**WHAT THIS TASK INVOLVES**
Starting with the first line of the records, write out each line exactly until you have included the line containing "Modern Angel Bake".

(Difference listings)
____

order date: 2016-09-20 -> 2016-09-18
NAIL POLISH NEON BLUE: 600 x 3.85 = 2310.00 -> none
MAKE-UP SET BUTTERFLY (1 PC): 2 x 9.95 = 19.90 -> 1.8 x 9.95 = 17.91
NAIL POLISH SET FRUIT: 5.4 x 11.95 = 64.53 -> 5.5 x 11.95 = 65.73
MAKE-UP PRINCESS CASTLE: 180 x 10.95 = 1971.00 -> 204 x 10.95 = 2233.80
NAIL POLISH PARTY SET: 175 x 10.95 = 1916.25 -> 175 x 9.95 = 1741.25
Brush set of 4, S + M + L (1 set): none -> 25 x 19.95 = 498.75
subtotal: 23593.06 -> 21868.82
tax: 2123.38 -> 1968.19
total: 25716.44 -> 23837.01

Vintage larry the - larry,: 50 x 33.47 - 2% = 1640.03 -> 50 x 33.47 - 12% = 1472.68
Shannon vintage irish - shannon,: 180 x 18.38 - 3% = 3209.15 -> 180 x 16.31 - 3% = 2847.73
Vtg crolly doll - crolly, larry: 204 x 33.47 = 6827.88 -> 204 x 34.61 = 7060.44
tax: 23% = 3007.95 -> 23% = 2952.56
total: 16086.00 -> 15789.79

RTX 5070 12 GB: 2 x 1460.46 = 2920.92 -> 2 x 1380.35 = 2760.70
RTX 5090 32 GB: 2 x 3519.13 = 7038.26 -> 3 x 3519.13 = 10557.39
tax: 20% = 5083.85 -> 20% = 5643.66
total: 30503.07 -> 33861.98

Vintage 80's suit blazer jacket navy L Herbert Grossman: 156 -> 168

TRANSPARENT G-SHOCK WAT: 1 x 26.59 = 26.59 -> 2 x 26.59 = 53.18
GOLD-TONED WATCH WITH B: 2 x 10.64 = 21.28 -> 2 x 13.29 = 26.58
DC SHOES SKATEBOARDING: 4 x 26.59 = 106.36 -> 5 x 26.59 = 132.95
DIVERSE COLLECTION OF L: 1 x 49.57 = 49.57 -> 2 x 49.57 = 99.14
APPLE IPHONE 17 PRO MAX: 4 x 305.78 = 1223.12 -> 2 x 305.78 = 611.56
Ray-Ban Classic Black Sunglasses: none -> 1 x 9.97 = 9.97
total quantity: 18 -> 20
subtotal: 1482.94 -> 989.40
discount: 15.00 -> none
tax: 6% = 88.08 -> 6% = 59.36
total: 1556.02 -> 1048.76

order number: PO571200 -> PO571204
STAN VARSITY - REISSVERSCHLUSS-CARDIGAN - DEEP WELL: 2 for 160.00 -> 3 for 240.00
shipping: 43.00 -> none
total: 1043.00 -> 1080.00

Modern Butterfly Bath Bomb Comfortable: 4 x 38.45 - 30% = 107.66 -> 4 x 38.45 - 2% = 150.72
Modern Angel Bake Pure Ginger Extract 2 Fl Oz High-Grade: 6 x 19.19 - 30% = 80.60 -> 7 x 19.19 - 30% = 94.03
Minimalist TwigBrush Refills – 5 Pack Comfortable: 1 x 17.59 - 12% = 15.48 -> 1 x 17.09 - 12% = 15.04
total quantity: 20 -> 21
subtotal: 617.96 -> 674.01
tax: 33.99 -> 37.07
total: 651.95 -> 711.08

____

**EXERCISE ANSWER**
order date: 2016-09-20 -> 2016-09-18
NAIL POLISH NEON BLUE: 600 x 3.85 = 2310.00 -> none
MAKE-UP SET BUTTERFLY (1 PC): 2 x 9.95 = 19.90 -> 1.8 x 9.95 = 17.91
NAIL POLISH SET FRUIT: 5.4 x 11.95 = 64.53 -> 5.5 x 11.95 = 65.73
MAKE-UP PRINCESS CASTLE: 180 x 10.95 = 1971.00 -> 204 x 10.95 = 2233.80
NAIL POLISH PARTY SET: 175 x 10.95 = 1916.25 -> 175 x 9.95 = 1741.25
Brush set of 4, S + M + L (1 set): none -> 25 x 19.95 = 498.75
subtotal: 23593.06 -> 21868.82
tax: 2123.38 -> 1968.19
total: 25716.44 -> 23837.01

Vintage larry the - larry,: 50 x 33.47 - 2% = 1640.03 -> 50 x 33.47 - 12% = 1472.68
Shannon vintage irish - shannon,: 180 x 18.38 - 3% = 3209.15 -> 180 x 16.31 - 3% = 2847.73
Vtg crolly doll - crolly, larry: 204 x 33.47 = 6827.88 -> 204 x 34.61 = 7060.44
tax: 23% = 3007.95 -> 23% = 2952.56
total: 16086.00 -> 15789.79

RTX 5070 12 GB: 2 x 1460.46 = 2920.92 -> 2 x 1380.35 = 2760.70
RTX 5090 32 GB: 2 x 3519.13 = 7038.26 -> 3 x 3519.13 = 10557.39
tax: 20% = 5083.85 -> 20% = 5643.66
total: 30503.07 -> 33861.98

Vintage 80's suit blazer jacket navy L Herbert Grossman: 156 -> 168

TRANSPARENT G-SHOCK WAT: 1 x 26.59 = 26.59 -> 2 x 26.59 = 53.18
GOLD-TONED WATCH WITH B: 2 x 10.64 = 21.28 -> 2 x 13.29 = 26.58
DC SHOES SKATEBOARDING: 4 x 26.59 = 106.36 -> 5 x 26.59 = 132.95
DIVERSE COLLECTION OF L: 1 x 49.57 = 49.57 -> 2 x 49.57 = 99.14
APPLE IPHONE 17 PRO MAX: 4 x 305.78 = 1223.12 -> 2 x 305.78 = 611.56
Ray-Ban Classic Black Sunglasses: none -> 1 x 9.97 = 9.97
total quantity: 18 -> 20
subtotal: 1482.94 -> 989.40
discount: 15.00 -> none
tax: 6% = 88.08 -> 6% = 59.36
total: 1556.02 -> 1048.76

order number: PO571200 -> PO571204
STAN VARSITY - REISSVERSCHLUSS-CARDIGAN - DEEP WELL: 2 for 160.00 -> 3 for 240.00
shipping: 43.00 -> none
total: 1043.00 -> 1080.00

Modern Butterfly Bath Bomb Comfortable: 4 x 38.45 - 30% = 107.66 -> 4 x 38.45 - 2% = 150.72
Modern Angel Bake Pure Ginger Extract 2 Fl Oz High-Grade: 6 x 19.19 - 30% = 80.60 -> 7 x 19.19 - 30% = 94.03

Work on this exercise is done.